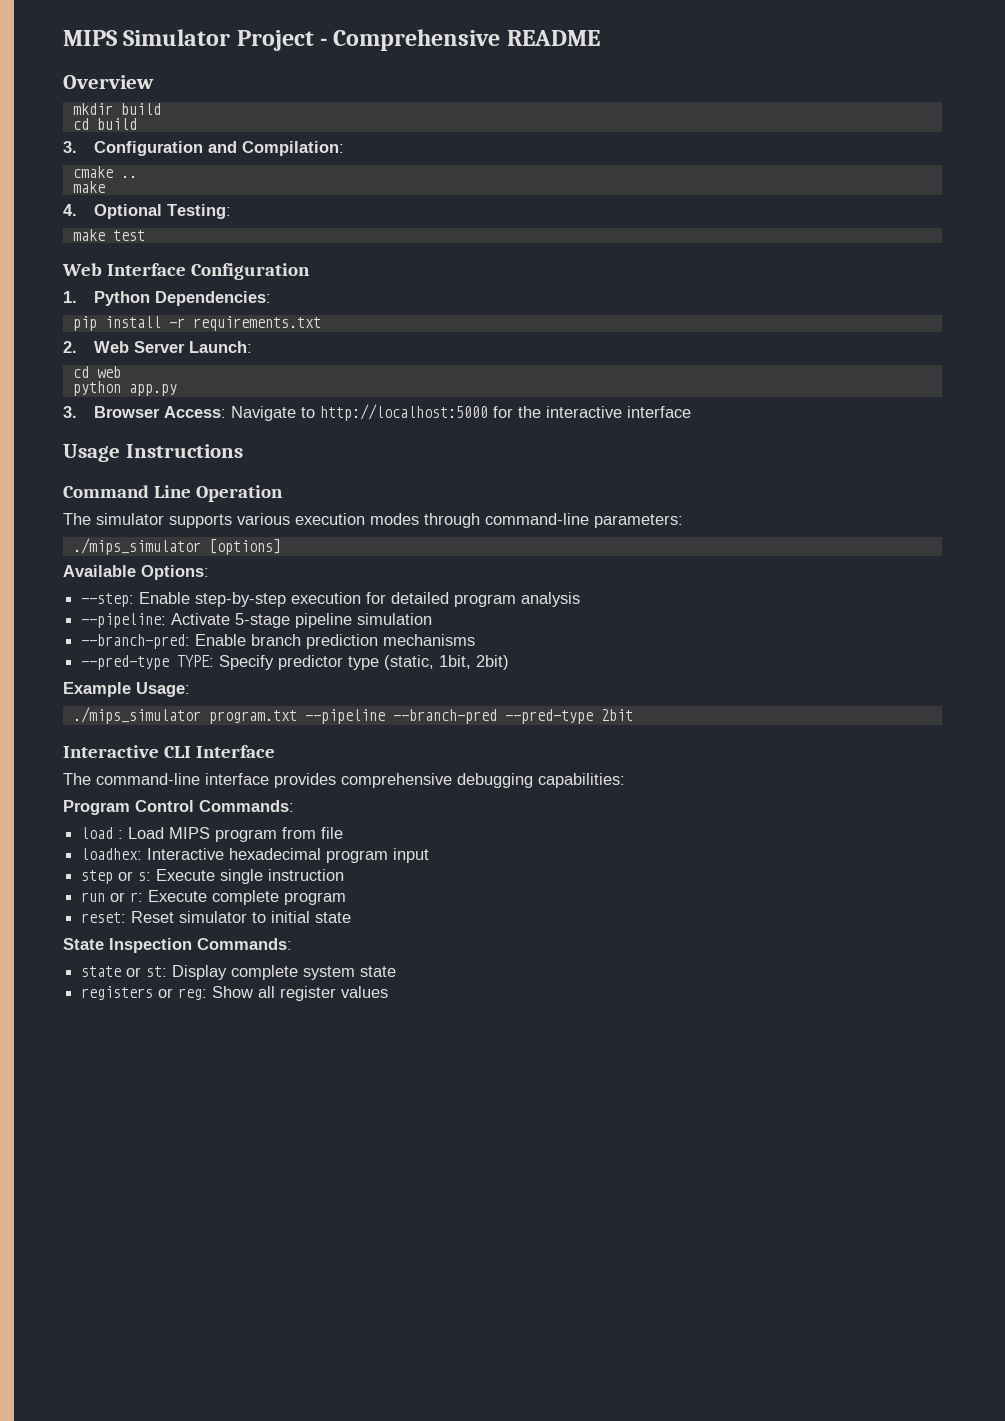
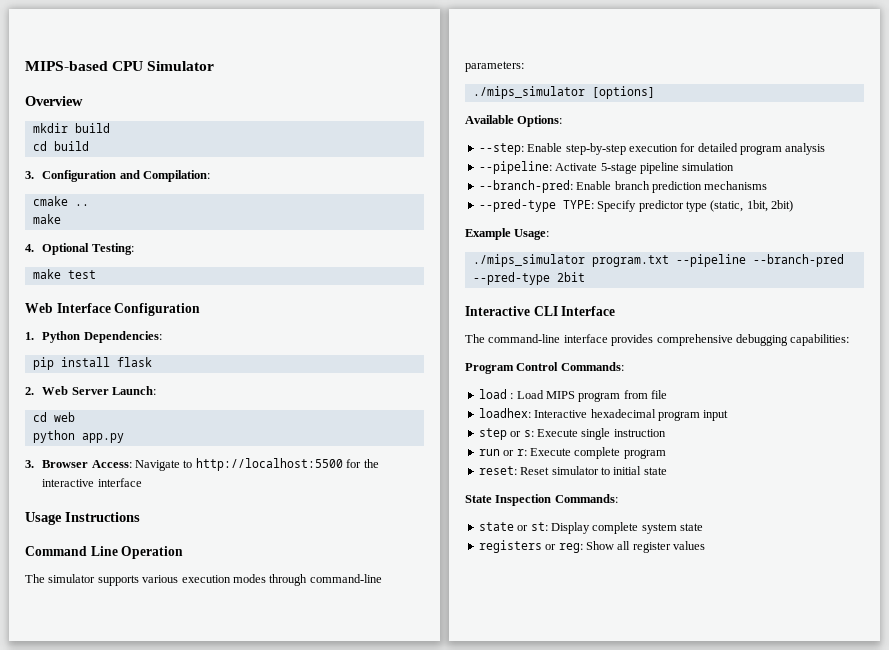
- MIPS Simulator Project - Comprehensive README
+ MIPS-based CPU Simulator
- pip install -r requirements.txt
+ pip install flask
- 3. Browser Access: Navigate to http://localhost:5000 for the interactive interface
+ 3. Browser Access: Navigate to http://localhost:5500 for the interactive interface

--

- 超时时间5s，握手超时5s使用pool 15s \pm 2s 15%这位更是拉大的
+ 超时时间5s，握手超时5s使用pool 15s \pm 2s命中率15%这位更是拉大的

What the task requires:
Identify each line in the entries with the word "http" and copy it.

Solution to this problem:
- 3. Browser Access: Navigate to http://localhost:5000 for the interactive interface
+ 3. Browser Access: Navigate to http://localhost:5500 for the interactive interface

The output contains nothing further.